Your instructions: Find the line that contains "subtotal: 1209.25 -> 1232.43" in the entries below. Output it and each later line exactly, and nothing else.

Content revision data:
—————

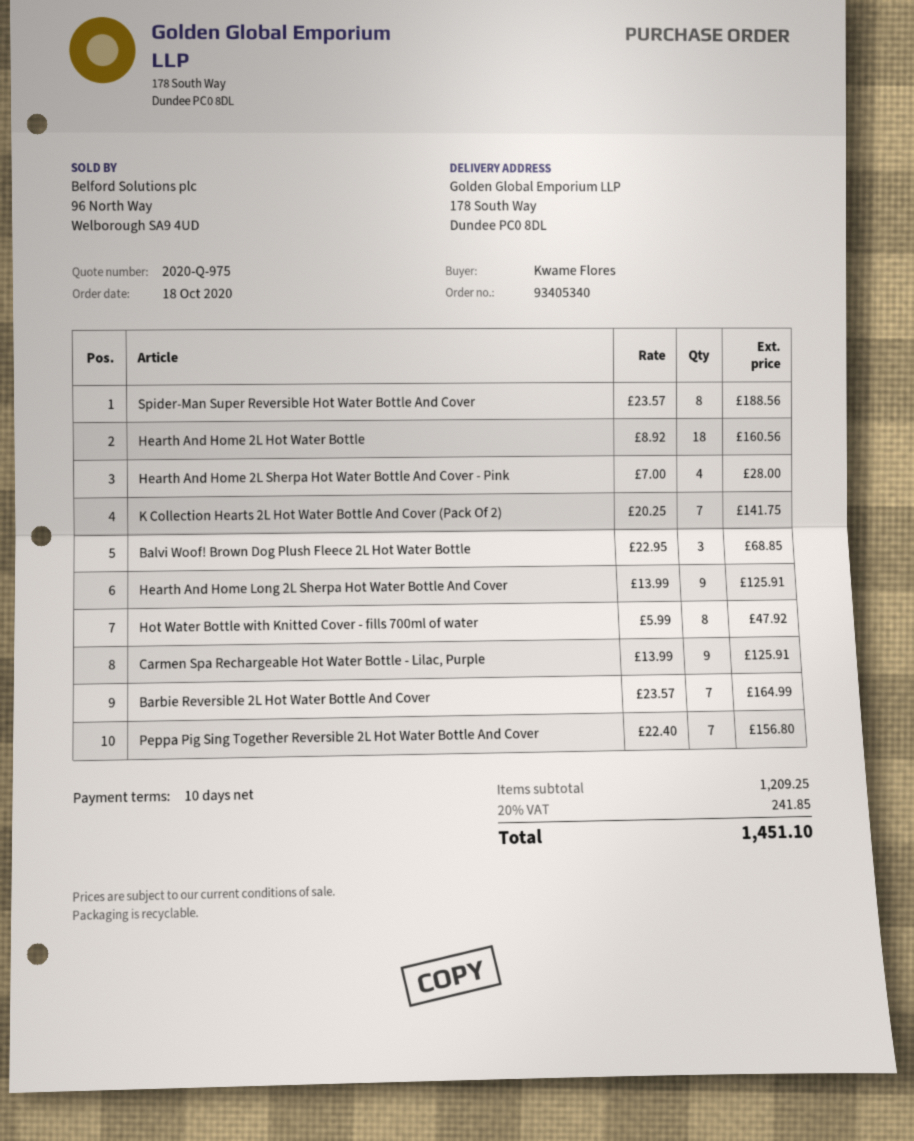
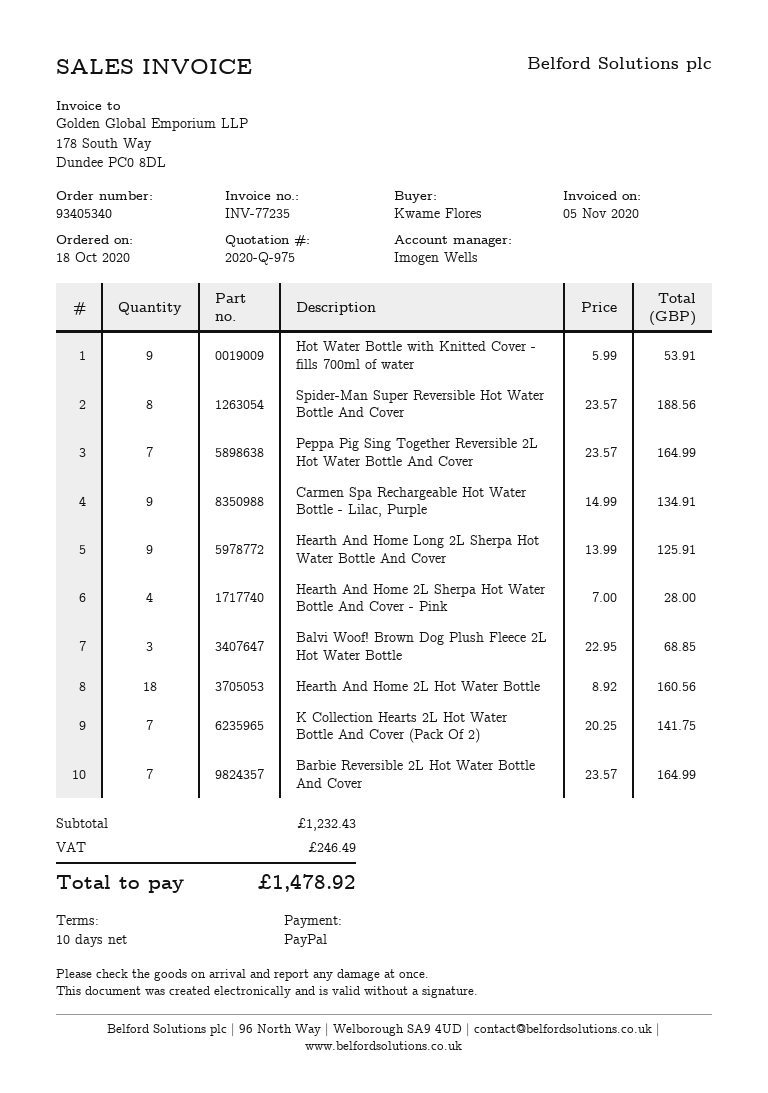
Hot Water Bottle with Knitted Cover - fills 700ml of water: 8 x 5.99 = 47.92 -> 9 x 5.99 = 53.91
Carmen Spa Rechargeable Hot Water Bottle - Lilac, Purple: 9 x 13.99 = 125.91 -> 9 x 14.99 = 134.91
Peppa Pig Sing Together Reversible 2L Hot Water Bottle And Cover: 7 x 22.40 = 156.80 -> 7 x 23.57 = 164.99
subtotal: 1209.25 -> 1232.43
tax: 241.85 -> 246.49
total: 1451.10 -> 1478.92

—————

Exercise response:
subtotal: 1209.25 -> 1232.43
tax: 241.85 -> 246.49
total: 1451.10 -> 1478.92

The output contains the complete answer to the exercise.